Unidentified Man: It will be short.
Just on China, again. Is there any timework or framework for the next meeting with China about the WTO? And is it realistic to expect that we will have some kind of an agreement with the Chinese before the Seattle round begins?
Amb. BARSHEFSKY: We haven’t yet set up the time of our next meeting, but, you know, with China, there’s always a next meeting. So I have every confidence there will be a next meeting.
And in terms of overall time frame, I’m not so worried about the time. I’m worried about the agreement because that has to govern. I don’t ever set an arbitrary limit. I’m quite patient. It’s absolutely critical the agreement be the right agreement. And I wouldn’t prejudge how quickly or slowly the Chinese may move. As you know from—I’m sure from observing other negotiations, once they decide to take a decision, they take it and they do it. And that’s all very, very fast, however complex the talks seem to be.

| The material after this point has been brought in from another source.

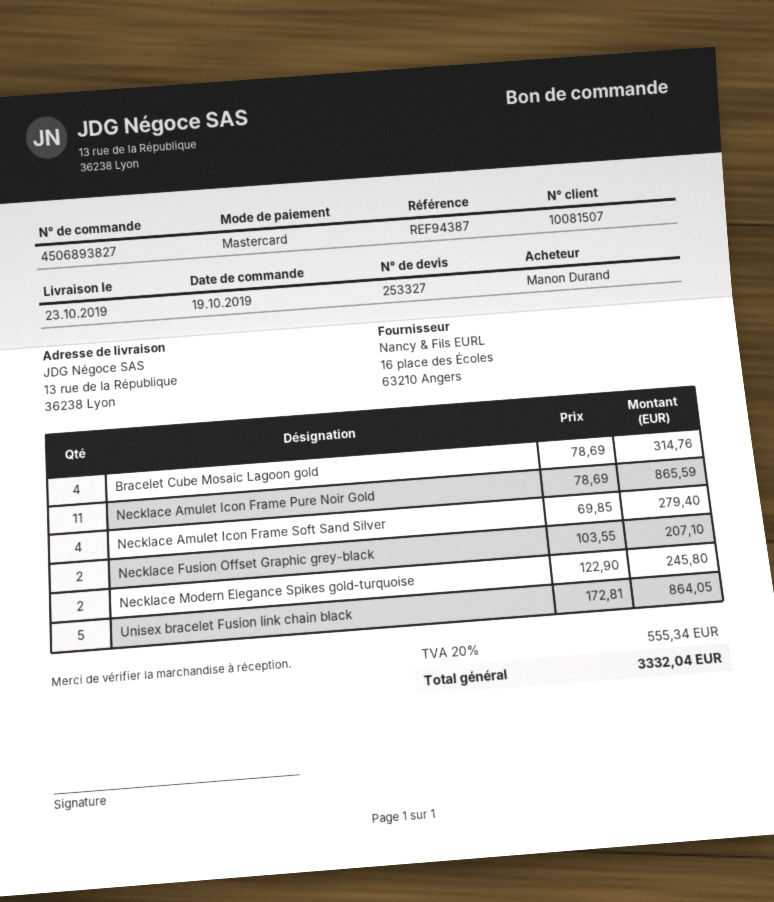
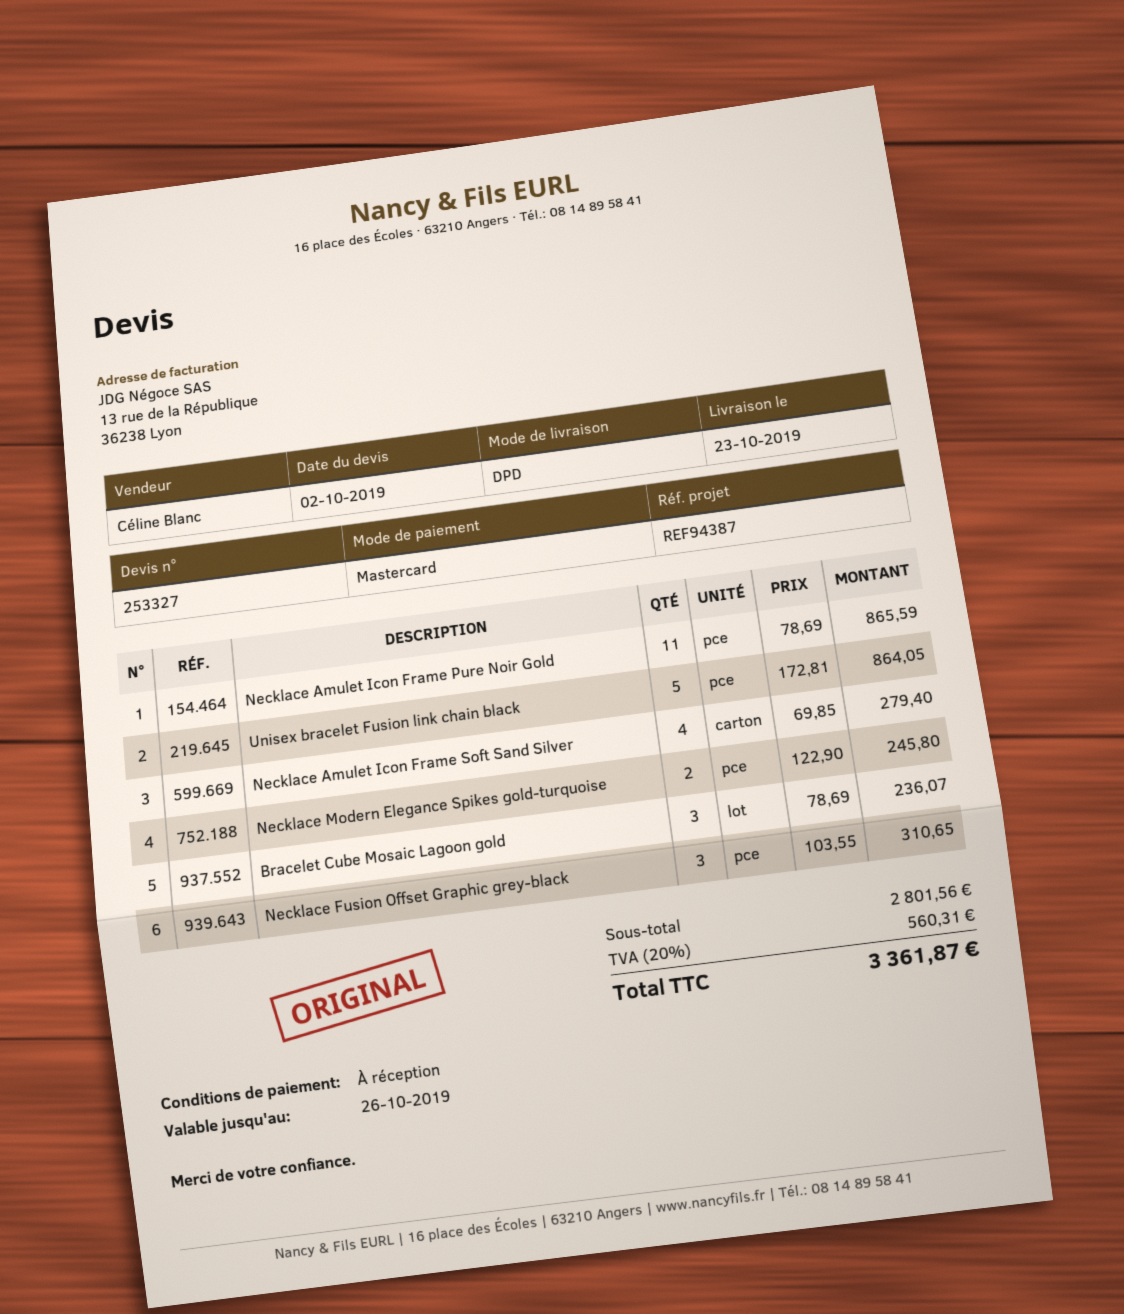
Bracelet Cube Mosaic Lagoon gold: 4 x 78.69 = 314.76 -> 3 x 78.69 = 236.07
Necklace Fusion Offset Graphic grey-black: 2 x 103.55 = 207.10 -> 3 x 103.55 = 310.65
tax: 20% = 555.34 -> 20% = 560.31
total: 3332.04 -> 3361.87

So I would say that certainly this year’s an important marker for China. One, because of Seattle, and the fact that while they could participate in a new round, they would have no voice, certainly no decision-making capability. They don’t want that. Second, of course, big marker is simply the turn of the century, which is a very big date for many, many countries. That’s why we see many countries wanting to accede this year. It isn’t just Seattle. There’s also something rather historic, bigger headline nature of coming into the global system at the turn of the century. And I think that’s also an important marker for China. But we’ll have to see what they want to do and how quickly they want to move.